### EXERCISE AIM
Although the records contain pictures, the copy should leave them out and match everything else exactly.

┄┄┄┄┄┄┄┄┄┄

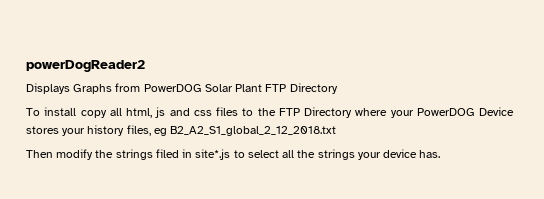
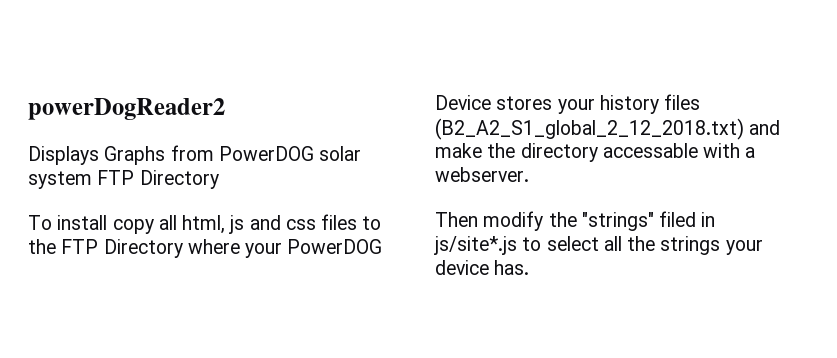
- Displays Graphs from PowerDOG Solar Plant FTP Directory
+ Displays Graphs from PowerDOG solar system FTP Directory
- To install copy all html, js and css files to the FTP Directory where your PowerDOG Device stores your history files, eg B2_A2_S1_global_2_12_2018.txt
+ To install copy all html, js and css files to the FTP Directory where your PowerDOG Device stores your history files (B2_A2_S1_global_2_12_2018.txt) and make the directory accessable with a webserver.
- Then modify the strings filed in site*.js to select all the strings your device has.
+ Then modify the "strings" filed in js/site*.js to select all the strings your device has.

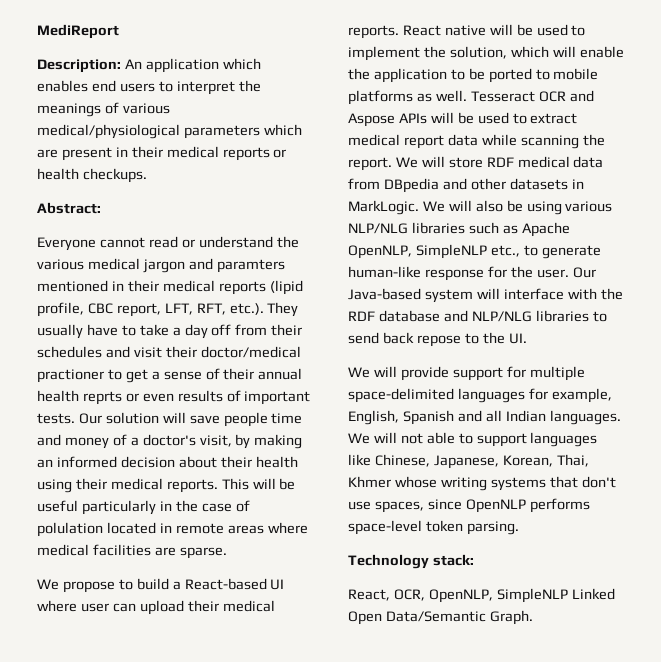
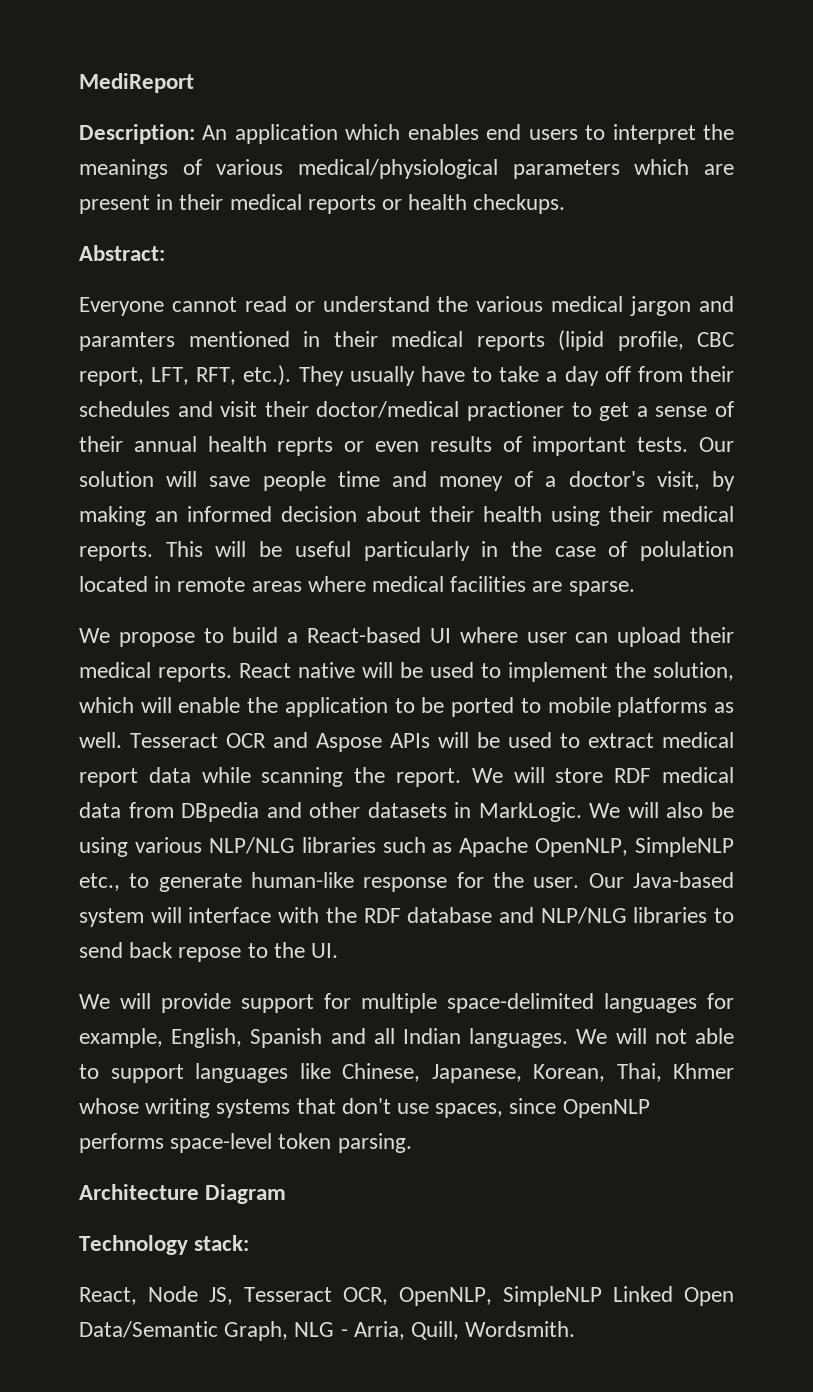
+ Architecture Diagram
- React, OCR, OpenNLP, SimpleNLP Linked Open Data/Semantic Graph.
+ React, Node JS, Tesseract OCR, OpenNLP, SimpleNLP Linked Open Data/Semantic Graph, NLG - Arria, Quill, Wordsmith.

┄┄┄┄┄┄┄┄┄┄

### RESPONSE TO THIS EXERCISE
- Displays Graphs from PowerDOG Solar Plant FTP Directory
+ Displays Graphs from PowerDOG solar system FTP Directory
- To install copy all html, js and css files to the FTP Directory where your PowerDOG Device stores your history files, eg B2_A2_S1_global_2_12_2018.txt
+ To install copy all html, js and css files to the FTP Directory where your PowerDOG Device stores your history files (B2_A2_S1_global_2_12_2018.txt) and make the directory accessable with a webserver.
- Then modify the strings filed in site*.js to select all the strings your device has.
+ Then modify the "strings" filed in js/site*.js to select all the strings your device has.

+ Architecture Diagram
- React, OCR, OpenNLP, SimpleNLP Linked Open Data/Semantic Graph.
+ React, Node JS, Tesseract OCR, OpenNLP, SimpleNLP Linked Open Data/Semantic Graph, NLG - Arria, Quill, Wordsmith.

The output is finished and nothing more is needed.